TASK DESCRIPTION |
Your answer should be an exact copy of the data.

THE INPUT |
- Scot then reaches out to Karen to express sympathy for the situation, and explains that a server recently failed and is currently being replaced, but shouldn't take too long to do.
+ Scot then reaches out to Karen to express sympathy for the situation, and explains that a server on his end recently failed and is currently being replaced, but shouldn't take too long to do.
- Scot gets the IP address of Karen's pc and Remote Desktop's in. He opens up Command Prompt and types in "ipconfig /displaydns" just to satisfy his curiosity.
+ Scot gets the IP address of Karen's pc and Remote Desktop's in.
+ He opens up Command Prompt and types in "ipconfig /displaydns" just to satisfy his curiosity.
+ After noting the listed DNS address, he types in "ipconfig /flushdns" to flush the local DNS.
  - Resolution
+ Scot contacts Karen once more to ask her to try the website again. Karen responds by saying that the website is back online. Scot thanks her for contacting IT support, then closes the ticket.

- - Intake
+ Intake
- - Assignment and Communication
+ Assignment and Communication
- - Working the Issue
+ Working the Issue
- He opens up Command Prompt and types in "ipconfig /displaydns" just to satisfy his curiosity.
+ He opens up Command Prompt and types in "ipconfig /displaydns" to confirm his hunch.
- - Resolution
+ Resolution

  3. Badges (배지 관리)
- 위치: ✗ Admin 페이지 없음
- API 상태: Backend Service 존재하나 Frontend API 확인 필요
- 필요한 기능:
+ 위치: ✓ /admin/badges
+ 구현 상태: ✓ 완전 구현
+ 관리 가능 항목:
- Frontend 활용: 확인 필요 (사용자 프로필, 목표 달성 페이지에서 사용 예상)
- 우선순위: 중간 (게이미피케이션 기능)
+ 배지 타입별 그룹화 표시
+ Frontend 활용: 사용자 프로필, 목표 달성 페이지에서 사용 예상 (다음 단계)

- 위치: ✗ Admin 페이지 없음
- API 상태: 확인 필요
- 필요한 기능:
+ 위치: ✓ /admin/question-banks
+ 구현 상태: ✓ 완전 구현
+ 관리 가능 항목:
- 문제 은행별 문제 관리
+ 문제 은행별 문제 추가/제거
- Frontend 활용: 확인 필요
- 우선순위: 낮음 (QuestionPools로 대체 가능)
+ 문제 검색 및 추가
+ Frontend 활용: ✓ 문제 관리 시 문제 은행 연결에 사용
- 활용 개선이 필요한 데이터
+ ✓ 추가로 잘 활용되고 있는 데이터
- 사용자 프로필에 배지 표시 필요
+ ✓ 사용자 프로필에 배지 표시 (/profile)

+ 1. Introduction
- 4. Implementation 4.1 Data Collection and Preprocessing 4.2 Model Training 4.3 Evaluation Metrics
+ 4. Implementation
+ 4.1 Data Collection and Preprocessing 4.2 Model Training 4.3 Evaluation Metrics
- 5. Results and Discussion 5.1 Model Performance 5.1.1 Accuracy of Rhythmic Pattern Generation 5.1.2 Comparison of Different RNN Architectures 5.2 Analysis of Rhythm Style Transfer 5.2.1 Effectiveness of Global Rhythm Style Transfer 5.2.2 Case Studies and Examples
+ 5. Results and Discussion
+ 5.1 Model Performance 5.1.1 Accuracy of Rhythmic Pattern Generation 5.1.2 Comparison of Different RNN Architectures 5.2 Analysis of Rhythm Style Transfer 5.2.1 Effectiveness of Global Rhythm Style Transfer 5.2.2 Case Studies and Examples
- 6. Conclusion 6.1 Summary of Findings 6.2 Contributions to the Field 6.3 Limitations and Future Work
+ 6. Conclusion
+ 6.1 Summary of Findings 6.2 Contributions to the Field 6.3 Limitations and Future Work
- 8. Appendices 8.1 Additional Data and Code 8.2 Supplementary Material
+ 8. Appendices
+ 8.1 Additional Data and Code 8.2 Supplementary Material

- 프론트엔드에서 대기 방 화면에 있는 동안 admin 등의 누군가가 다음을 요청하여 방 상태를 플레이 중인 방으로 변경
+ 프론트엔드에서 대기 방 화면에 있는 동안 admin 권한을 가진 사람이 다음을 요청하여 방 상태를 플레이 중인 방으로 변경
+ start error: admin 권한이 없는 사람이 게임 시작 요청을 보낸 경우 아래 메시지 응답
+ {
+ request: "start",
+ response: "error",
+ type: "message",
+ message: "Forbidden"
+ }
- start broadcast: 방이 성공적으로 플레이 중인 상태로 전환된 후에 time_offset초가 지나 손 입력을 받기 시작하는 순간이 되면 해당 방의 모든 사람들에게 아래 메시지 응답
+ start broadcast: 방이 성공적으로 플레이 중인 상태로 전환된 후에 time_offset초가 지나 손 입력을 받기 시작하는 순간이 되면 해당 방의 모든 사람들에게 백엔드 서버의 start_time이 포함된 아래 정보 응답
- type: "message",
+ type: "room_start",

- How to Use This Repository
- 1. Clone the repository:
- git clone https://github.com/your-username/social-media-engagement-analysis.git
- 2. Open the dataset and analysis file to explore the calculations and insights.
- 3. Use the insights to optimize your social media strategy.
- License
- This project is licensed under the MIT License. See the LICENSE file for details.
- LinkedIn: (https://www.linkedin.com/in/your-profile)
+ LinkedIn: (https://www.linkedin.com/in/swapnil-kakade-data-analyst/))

ANSWER TO THIS PROBLEM |
- Scot then reaches out to Karen to express sympathy for the situation, and explains that a server recently failed and is currently being replaced, but shouldn't take too long to do.
+ Scot then reaches out to Karen to express sympathy for the situation, and explains that a server on his end recently failed and is currently being replaced, but shouldn't take too long to do.
- Scot gets the IP address of Karen's pc and Remote Desktop's in. He opens up Command Prompt and types in "ipconfig /displaydns" just to satisfy his curiosity.
+ Scot gets the IP address of Karen's pc and Remote Desktop's in.
+ He opens up Command Prompt and types in "ipconfig /displaydns" just to satisfy his curiosity.
+ After noting the listed DNS address, he types in "ipconfig /flushdns" to flush the local DNS.
  - Resolution
+ Scot contacts Karen once more to ask her to try the website again. Karen responds by saying that the website is back online. Scot thanks her for contacting IT support, then closes the ticket.

- - Intake
+ Intake
- - Assignment and Communication
+ Assignment and Communication
- - Working the Issue
+ Working the Issue
- He opens up Command Prompt and types in "ipconfig /displaydns" just to satisfy his curiosity.
+ He opens up Command Prompt and types in "ipconfig /displaydns" to confirm his hunch.
- - Resolution
+ Resolution

  3. Badges (배지 관리)
- 위치: ✗ Admin 페이지 없음
- API 상태: Backend Service 존재하나 Frontend API 확인 필요
- 필요한 기능:
+ 위치: ✓ /admin/badges
+ 구현 상태: ✓ 완전 구현
+ 관리 가능 항목:
- Frontend 활용: 확인 필요 (사용자 프로필, 목표 달성 페이지에서 사용 예상)
- 우선순위: 중간 (게이미피케이션 기능)
+ 배지 타입별 그룹화 표시
+ Frontend 활용: 사용자 프로필, 목표 달성 페이지에서 사용 예상 (다음 단계)

- 위치: ✗ Admin 페이지 없음
- API 상태: 확인 필요
- 필요한 기능:
+ 위치: ✓ /admin/question-banks
+ 구현 상태: ✓ 완전 구현
+ 관리 가능 항목:
- 문제 은행별 문제 관리
+ 문제 은행별 문제 추가/제거
- Frontend 활용: 확인 필요
- 우선순위: 낮음 (QuestionPools로 대체 가능)
+ 문제 검색 및 추가
+ Frontend 활용: ✓ 문제 관리 시 문제 은행 연결에 사용
- 활용 개선이 필요한 데이터
+ ✓ 추가로 잘 활용되고 있는 데이터
- 사용자 프로필에 배지 표시 필요
+ ✓ 사용자 프로필에 배지 표시 (/profile)

+ 1. Introduction
- 4. Implementation 4.1 Data Collection and Preprocessing 4.2 Model Training 4.3 Evaluation Metrics
+ 4. Implementation
+ 4.1 Data Collection and Preprocessing 4.2 Model Training 4.3 Evaluation Metrics
- 5. Results and Discussion 5.1 Model Performance 5.1.1 Accuracy of Rhythmic Pattern Generation 5.1.2 Comparison of Different RNN Architectures 5.2 Analysis of Rhythm Style Transfer 5.2.1 Effectiveness of Global Rhythm Style Transfer 5.2.2 Case Studies and Examples
+ 5. Results and Discussion
+ 5.1 Model Performance 5.1.1 Accuracy of Rhythmic Pattern Generation 5.1.2 Comparison of Different RNN Architectures 5.2 Analysis of Rhythm Style Transfer 5.2.1 Effectiveness of Global Rhythm Style Transfer 5.2.2 Case Studies and Examples
- 6. Conclusion 6.1 Summary of Findings 6.2 Contributions to the Field 6.3 Limitations and Future Work
+ 6. Conclusion
+ 6.1 Summary of Findings 6.2 Contributions to the Field 6.3 Limitations and Future Work
- 8. Appendices 8.1 Additional Data and Code 8.2 Supplementary Material
+ 8. Appendices
+ 8.1 Additional Data and Code 8.2 Supplementary Material

- 프론트엔드에서 대기 방 화면에 있는 동안 admin 등의 누군가가 다음을 요청하여 방 상태를 플레이 중인 방으로 변경
+ 프론트엔드에서 대기 방 화면에 있는 동안 admin 권한을 가진 사람이 다음을 요청하여 방 상태를 플레이 중인 방으로 변경
+ start error: admin 권한이 없는 사람이 게임 시작 요청을 보낸 경우 아래 메시지 응답
+ {
+ request: "start",
+ response: "error",
+ type: "message",
+ message: "Forbidden"
+ }
- start broadcast: 방이 성공적으로 플레이 중인 상태로 전환된 후에 time_offset초가 지나 손 입력을 받기 시작하는 순간이 되면 해당 방의 모든 사람들에게 아래 메시지 응답
+ start broadcast: 방이 성공적으로 플레이 중인 상태로 전환된 후에 time_offset초가 지나 손 입력을 받기 시작하는 순간이 되면 해당 방의 모든 사람들에게 백엔드 서버의 start_time이 포함된 아래 정보 응답
- type: "message",
+ type: "room_start",

- How to Use This Repository
- 1. Clone the repository:
- git clone https://github.com/your-username/social-media-engagement-analysis.git
- 2. Open the dataset and analysis file to explore the calculations and insights.
- 3. Use the insights to optimize your social media strategy.
- License
- This project is licensed under the MIT License. See the LICENSE file for details.
- LinkedIn: (https://www.linkedin.com/in/your-profile)
+ LinkedIn: (https://www.linkedin.com/in/swapnil-kakade-data-analyst/))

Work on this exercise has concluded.